[[ DATA SUPPLIED open ]]

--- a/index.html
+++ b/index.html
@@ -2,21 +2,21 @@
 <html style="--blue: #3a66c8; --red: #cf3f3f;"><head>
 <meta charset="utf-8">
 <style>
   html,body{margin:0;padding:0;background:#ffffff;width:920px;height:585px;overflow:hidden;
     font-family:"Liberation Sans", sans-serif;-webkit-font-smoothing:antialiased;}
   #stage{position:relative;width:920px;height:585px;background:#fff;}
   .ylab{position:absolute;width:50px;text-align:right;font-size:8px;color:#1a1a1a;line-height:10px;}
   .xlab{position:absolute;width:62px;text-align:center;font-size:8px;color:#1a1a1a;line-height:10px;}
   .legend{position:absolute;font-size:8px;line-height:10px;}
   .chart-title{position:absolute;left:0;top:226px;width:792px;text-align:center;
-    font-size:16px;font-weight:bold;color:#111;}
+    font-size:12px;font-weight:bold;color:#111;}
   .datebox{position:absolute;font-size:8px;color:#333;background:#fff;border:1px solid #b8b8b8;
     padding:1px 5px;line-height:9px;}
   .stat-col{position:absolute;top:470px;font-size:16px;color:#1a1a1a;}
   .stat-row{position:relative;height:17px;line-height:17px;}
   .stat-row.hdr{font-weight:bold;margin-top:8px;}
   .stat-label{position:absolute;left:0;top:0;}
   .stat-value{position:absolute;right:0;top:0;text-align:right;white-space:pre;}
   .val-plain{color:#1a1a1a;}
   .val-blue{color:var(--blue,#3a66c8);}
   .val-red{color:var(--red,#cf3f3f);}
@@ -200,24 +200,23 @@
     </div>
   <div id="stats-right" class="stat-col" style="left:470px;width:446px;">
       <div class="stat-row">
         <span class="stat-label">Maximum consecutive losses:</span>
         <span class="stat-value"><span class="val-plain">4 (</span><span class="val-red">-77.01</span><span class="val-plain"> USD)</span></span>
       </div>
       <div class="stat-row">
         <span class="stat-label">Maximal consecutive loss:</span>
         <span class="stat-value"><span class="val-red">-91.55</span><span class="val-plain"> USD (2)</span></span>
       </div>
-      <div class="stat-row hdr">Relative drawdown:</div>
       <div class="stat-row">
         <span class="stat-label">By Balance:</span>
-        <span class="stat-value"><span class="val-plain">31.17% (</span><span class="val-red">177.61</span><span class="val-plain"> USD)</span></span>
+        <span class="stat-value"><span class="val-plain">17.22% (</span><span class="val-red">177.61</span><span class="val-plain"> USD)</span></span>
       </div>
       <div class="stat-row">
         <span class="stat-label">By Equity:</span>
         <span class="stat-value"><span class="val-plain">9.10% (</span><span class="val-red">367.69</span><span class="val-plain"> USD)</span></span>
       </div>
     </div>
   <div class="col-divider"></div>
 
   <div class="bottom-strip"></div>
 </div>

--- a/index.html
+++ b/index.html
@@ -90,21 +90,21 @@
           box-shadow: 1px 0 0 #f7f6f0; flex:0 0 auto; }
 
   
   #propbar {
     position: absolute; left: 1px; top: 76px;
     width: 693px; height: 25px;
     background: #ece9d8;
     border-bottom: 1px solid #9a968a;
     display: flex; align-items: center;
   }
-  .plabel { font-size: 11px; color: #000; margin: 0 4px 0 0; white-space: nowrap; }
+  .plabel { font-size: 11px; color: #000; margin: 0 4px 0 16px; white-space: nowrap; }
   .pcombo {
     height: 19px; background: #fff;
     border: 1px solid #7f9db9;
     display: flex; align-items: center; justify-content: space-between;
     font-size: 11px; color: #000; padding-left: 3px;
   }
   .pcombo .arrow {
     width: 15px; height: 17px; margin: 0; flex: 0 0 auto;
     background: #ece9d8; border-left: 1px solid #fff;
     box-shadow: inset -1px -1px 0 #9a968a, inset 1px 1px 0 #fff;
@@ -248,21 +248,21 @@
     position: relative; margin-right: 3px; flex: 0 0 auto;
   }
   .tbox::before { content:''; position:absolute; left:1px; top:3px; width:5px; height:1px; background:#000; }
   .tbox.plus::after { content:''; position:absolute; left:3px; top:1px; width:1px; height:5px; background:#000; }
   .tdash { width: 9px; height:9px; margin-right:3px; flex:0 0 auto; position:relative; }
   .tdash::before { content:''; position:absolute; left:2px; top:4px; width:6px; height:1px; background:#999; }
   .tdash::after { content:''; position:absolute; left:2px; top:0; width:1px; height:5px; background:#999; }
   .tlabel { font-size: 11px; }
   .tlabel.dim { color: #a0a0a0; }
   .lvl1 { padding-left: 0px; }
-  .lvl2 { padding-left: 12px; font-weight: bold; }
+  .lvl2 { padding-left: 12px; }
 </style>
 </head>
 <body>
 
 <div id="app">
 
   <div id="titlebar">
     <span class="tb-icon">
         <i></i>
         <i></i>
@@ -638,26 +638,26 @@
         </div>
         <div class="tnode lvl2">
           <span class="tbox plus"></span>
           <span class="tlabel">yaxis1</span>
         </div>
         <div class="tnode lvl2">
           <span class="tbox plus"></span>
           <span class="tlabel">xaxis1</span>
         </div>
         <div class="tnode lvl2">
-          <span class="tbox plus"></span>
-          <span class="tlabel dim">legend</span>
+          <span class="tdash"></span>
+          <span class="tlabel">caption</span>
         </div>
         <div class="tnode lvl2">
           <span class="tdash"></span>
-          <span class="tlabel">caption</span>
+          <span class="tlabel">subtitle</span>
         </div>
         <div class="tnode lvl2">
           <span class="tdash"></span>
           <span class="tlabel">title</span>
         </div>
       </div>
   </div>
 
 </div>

[[ DATA SUPPLIED closed ]]
[[ DATA SUPPLIED open ]]

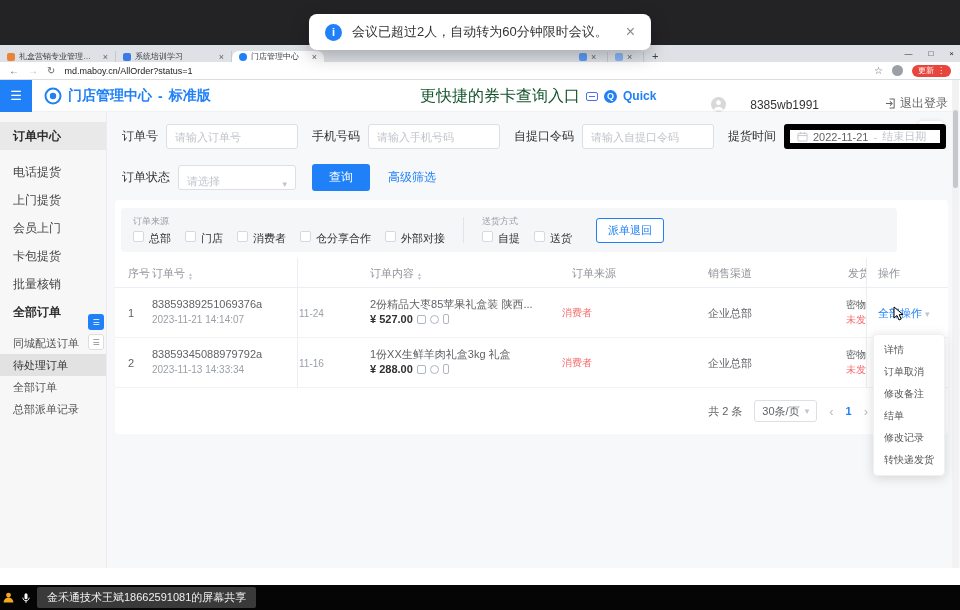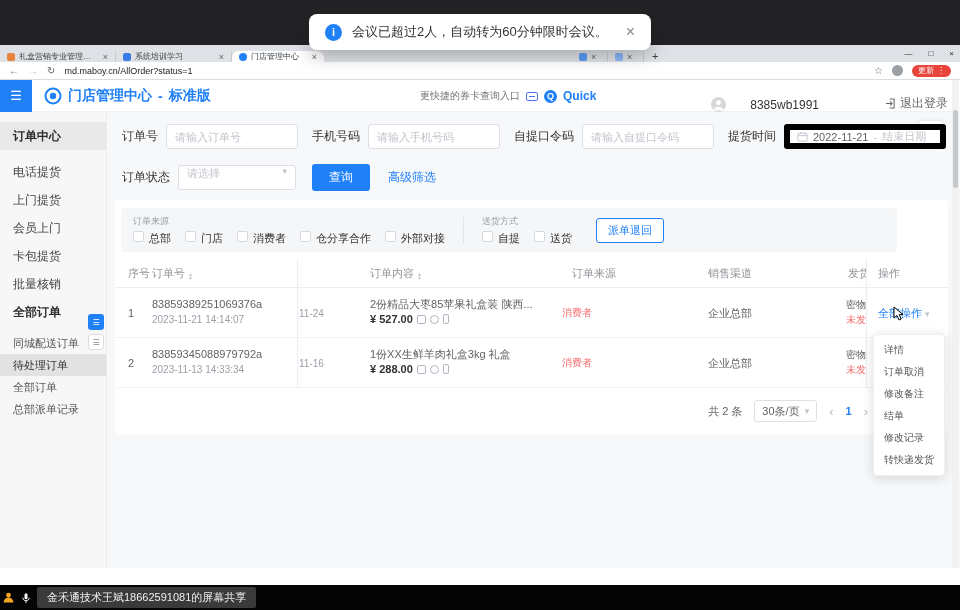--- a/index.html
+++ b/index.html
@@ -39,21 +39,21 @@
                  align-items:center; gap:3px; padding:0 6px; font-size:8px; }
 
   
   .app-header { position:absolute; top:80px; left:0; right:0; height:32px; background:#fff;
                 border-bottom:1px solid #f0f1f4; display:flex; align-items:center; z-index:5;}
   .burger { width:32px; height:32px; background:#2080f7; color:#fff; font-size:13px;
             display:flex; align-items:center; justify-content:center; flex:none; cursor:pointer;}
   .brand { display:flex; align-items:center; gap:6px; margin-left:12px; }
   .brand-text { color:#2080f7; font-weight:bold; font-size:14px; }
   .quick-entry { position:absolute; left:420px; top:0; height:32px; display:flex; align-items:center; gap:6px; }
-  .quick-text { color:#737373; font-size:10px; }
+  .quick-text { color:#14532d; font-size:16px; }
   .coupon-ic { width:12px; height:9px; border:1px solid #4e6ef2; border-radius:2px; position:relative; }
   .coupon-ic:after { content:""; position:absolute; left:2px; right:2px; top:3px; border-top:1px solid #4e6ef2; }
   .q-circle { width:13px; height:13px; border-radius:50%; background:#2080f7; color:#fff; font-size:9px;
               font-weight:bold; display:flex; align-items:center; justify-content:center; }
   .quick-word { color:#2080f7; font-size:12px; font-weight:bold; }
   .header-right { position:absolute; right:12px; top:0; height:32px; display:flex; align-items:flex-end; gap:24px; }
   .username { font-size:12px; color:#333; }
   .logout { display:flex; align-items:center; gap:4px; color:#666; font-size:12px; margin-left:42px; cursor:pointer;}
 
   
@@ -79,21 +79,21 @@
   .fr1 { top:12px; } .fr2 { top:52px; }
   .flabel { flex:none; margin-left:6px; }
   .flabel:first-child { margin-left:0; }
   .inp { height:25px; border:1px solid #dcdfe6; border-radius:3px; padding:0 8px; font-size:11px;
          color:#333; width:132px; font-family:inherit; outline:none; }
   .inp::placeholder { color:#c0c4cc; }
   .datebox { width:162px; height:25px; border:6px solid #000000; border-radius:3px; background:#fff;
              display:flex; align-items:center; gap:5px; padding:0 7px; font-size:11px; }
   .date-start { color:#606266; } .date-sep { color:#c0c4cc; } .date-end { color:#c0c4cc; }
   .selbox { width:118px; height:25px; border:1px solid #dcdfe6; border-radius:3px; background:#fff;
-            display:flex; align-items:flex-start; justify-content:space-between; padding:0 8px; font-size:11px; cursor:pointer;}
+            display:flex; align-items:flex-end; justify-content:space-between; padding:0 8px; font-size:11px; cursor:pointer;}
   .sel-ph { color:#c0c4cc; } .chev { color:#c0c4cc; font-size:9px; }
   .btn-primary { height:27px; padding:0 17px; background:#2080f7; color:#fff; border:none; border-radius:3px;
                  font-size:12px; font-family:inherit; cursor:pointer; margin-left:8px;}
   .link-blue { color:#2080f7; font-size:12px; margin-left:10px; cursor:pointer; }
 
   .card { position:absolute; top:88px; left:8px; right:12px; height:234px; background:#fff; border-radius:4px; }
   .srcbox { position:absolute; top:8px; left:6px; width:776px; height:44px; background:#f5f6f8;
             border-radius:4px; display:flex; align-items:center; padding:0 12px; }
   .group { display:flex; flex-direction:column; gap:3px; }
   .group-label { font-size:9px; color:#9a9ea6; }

[[ DATA SUPPLIED closed ]]
[[ DATA SUPPLIED open ]]

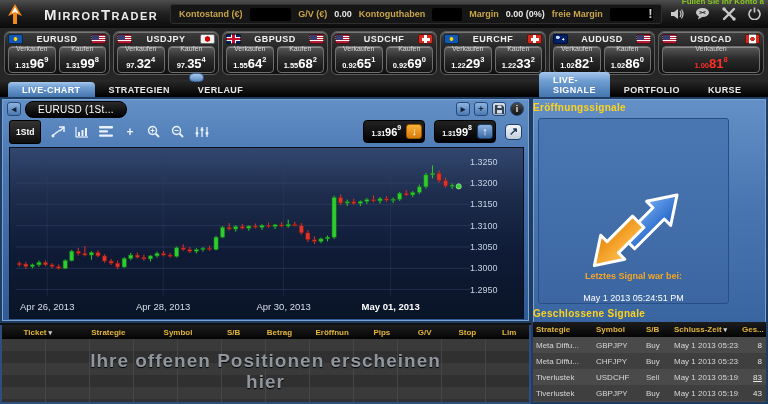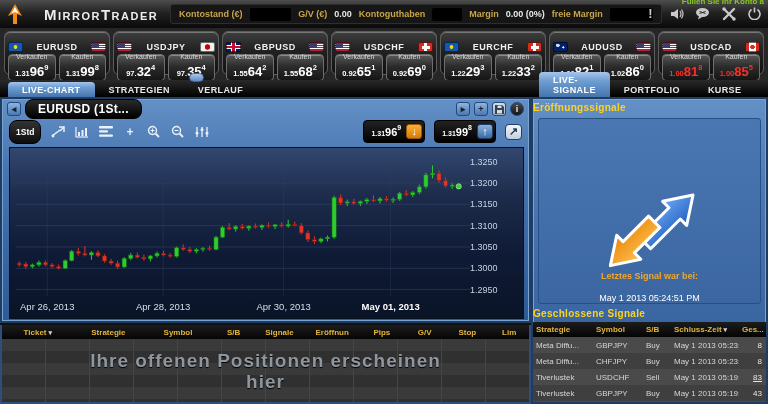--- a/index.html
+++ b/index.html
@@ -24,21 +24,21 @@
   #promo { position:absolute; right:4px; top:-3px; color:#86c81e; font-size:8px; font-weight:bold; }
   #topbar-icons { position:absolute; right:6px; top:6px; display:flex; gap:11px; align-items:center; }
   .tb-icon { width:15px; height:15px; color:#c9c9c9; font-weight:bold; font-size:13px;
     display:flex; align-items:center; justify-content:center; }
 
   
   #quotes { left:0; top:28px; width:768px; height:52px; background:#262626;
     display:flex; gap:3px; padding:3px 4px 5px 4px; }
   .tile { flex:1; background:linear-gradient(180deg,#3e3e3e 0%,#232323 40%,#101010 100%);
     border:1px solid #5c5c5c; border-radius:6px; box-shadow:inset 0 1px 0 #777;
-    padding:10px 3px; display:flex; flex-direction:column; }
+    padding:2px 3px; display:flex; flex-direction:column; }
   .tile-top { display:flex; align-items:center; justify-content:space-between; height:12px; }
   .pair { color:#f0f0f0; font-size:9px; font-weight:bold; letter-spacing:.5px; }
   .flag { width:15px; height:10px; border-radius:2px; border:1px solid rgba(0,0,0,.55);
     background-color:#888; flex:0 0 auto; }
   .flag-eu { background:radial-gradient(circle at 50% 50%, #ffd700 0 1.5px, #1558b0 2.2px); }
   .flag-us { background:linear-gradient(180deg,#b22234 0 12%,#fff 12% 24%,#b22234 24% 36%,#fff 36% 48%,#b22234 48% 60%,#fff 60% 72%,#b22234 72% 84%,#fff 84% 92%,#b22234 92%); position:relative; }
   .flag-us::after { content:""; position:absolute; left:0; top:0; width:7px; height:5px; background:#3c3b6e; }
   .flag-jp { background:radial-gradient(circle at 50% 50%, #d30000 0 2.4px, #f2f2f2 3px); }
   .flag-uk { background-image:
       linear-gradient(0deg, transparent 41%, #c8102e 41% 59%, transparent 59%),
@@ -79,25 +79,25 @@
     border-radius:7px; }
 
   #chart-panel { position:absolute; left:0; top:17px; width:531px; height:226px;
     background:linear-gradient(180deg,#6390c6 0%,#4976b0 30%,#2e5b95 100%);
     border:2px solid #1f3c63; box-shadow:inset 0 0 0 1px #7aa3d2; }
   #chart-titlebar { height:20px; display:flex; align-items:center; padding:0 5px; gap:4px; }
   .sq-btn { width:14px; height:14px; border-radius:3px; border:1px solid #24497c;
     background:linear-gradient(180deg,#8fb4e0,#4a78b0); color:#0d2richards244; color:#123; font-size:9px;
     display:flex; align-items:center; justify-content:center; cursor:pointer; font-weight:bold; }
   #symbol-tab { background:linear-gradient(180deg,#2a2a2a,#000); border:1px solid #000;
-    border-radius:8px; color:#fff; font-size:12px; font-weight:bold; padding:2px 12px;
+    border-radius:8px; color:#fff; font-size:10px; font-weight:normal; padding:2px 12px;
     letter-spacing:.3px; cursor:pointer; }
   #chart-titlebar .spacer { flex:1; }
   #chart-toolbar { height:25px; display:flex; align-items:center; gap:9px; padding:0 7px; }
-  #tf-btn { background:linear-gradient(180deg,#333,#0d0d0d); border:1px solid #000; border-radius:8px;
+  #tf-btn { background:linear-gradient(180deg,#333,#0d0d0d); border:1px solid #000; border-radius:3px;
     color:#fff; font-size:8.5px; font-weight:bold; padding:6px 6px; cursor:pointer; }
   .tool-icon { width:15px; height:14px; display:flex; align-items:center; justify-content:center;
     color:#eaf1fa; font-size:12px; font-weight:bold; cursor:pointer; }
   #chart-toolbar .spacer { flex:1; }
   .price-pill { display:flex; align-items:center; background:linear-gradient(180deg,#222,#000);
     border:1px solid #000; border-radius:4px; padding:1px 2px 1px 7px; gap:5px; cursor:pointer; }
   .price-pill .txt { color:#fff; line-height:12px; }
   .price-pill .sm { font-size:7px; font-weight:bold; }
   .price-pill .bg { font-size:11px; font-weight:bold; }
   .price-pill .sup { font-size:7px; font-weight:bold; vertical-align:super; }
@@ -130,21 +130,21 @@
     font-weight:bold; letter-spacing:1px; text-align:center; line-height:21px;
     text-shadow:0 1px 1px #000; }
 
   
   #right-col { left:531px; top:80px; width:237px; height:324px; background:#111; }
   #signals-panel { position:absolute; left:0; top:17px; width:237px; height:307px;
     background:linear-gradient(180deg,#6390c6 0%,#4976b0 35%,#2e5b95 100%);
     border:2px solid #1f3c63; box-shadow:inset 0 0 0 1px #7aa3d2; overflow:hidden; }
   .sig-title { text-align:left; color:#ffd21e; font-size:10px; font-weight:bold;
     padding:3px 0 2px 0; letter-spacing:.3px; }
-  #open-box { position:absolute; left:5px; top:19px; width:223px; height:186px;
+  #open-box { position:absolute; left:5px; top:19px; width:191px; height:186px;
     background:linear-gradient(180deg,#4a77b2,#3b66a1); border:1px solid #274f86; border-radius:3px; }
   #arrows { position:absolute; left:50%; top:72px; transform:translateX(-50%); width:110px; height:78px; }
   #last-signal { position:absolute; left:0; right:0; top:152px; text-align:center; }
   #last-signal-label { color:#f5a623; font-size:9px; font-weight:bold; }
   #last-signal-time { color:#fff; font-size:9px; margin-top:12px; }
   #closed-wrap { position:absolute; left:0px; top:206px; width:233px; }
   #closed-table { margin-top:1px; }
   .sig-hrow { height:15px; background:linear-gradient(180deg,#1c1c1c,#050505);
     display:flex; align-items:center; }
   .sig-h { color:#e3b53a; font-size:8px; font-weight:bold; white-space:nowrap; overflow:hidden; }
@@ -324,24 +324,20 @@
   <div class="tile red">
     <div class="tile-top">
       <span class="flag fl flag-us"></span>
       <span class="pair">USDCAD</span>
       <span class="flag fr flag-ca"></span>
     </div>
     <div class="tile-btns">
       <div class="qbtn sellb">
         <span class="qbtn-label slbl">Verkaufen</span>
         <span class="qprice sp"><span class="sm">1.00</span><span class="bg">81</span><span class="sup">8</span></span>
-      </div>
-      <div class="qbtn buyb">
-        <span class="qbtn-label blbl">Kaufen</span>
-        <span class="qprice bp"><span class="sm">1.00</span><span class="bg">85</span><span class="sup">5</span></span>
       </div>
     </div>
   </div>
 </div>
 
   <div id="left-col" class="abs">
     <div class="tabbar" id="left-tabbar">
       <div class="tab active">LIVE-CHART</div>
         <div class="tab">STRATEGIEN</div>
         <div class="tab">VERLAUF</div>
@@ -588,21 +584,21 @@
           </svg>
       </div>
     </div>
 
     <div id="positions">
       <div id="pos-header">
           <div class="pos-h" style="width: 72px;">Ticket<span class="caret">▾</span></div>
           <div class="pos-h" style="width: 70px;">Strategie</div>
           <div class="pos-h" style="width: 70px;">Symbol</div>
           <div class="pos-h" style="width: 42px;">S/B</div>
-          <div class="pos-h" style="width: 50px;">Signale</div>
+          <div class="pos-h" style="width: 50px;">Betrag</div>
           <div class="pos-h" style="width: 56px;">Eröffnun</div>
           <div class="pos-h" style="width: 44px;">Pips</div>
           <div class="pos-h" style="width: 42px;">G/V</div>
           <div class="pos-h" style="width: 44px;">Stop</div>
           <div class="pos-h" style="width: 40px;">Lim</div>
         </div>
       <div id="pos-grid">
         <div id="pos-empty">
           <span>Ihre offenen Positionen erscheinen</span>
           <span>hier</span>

[[ DATA SUPPLIED closed ]]

* _WORK ITEM_:
Your reply should consist of a single number, the count of lines in the records above that contain the string "bottom".

* _RESULT OF THE TASK_:
3